Os perigos da guinada para os biocombustíveis

A euforia com que muitos saúdam a migração da sociedade para os biocombustíveis como panacéia para a exaustão das jazidas de petróleo, gás natural e carvão mineral merece uma avaliação criteriosa. Afora a questão da exaustão dessas fontes de energia, prevista para os próximos 40 anos, está posta a questão do aquecimento global, causado pelas emissões de gás carbônico, fruto da queima de combustíveis fósseis, que imporia ao planeta e à vida na Terra alterações climáticas cujos efeitos deletérios ainda não são claramente conhecidos e divulgados. Em resumo, a pergunta que cabe é: o que acabaria primeiro, os combustíveis fósseis ou a vida na Terra, caso esse modelo energético persistisse?

Em face dessas questões preocupantes surge como solução o uso de combustíveis de origem vegetal – os chamados biocombustíveis. No século passado, o Brasil surgiu como pioneiro ao implantar o Pró-álcool como opção à alta do preço do petróleo, à época importado em larga escala, conseqüência dos conflitos no Oriente Médio

Em nossos dias, além da produção de álcool combustível para substituir a gasolina, surgem em diversos países, iniciativas para a produção de óleos vegetais a serem adicionados ao óleo diesel ou mesmo para substituí-lo integralmente no médio prazo.

Preocupa este quadro em razão de transformação de áreas agrícolas destinadas à produção de alimentos em áreas produtoras de combustíveis para movimentar veículos de passeio ou de carga. Toda a superfície agrícola da União Européia seria suficiente apenas para cobrir 30% das necessidades atuais - não as futuras, previsivelmente maiores - de biocombustíveis. Nos Estados Unidos, para satisfazer a demanda atual por combustíveis fósseis, seria preciso destinar 121% de toda a superfície agrícola daquele país.

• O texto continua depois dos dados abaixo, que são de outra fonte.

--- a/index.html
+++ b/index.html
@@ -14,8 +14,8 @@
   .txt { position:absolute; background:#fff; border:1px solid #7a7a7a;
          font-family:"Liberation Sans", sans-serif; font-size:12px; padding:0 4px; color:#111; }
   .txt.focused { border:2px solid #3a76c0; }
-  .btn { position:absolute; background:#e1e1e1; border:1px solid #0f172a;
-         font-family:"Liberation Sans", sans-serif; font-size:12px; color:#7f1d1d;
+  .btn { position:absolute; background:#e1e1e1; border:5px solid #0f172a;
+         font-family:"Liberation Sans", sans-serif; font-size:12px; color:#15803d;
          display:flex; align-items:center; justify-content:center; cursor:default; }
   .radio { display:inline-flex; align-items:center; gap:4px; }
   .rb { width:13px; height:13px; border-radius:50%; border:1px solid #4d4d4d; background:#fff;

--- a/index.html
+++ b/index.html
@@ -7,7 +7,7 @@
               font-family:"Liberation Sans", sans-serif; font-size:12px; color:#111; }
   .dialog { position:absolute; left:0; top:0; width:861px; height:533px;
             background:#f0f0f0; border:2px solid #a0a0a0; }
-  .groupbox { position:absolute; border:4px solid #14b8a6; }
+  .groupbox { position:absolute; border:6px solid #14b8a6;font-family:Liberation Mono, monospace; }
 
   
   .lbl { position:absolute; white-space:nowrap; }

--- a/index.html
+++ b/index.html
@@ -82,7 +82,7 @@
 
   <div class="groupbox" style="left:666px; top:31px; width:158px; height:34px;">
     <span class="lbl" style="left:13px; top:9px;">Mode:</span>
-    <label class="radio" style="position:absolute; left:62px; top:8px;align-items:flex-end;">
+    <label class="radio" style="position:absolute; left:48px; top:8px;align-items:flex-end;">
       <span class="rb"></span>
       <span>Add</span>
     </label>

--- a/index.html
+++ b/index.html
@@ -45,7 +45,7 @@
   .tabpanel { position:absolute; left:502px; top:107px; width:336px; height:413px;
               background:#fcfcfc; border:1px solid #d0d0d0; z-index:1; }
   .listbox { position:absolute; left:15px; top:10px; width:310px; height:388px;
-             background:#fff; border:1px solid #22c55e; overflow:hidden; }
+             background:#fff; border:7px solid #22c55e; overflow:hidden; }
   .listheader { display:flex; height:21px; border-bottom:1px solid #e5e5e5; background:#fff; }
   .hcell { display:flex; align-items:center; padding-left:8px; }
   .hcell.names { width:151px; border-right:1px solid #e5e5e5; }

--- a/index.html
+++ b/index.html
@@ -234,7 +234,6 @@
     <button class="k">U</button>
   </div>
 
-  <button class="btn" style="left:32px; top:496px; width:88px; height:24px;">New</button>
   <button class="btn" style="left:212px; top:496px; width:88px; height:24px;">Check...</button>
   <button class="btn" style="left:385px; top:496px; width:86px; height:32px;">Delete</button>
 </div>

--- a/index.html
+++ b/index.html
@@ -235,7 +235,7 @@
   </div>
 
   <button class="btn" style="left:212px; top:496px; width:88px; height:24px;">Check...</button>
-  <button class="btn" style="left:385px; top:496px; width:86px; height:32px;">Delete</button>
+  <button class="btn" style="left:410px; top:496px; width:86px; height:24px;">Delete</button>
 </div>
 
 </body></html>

Como resultado disso, a oferta de agrocombustíveis terá que proceder necessariamente do Sul, da periferia pobre e neocolonial do capitalismo. A matemática não mente: nem os Estados Unidos nem a União Européia têm terras disponíveis para manter, ao mesmo tempo, um aumento da produção de alimentos e a expansão da produção de agroenergéticos.

Já se percebem no Brasil movimentos de grupos econômicos norte-americanos, europeus e japoneses no sentido de adquirir terras nas regiões norte e centroeste. Esses investimentos se constituem em ameaças à nossa Amazônia, já que boa parte das atuais plantações de soja no sul do Pará e norte de Mato Grosso está implantadas em áreas criminosamente desmatadas. No cerrado, a atual plantação de oleaginosas será desviada para a produção de combustíveis, em detrimento da produção de alimentos.

A se configurarem, de fato, essas previsões, a redução da área plantada para a produção de alimentos implicará obviamente na elevação do preços destes, agravando ainda mais o quadro de desnutrição e fome na periferia do capitalismo. Teremos mais famintos em troca de mais veículos saturando ainda mais nossas superpovoadas metrópoles.

Urge reavaliar a questão enquanto há tempo. Quem sabe, um mundo que usasse a energia com mais critério, priorizando a vida em lugar da máquina e do lucro fosse a solução para este impasse?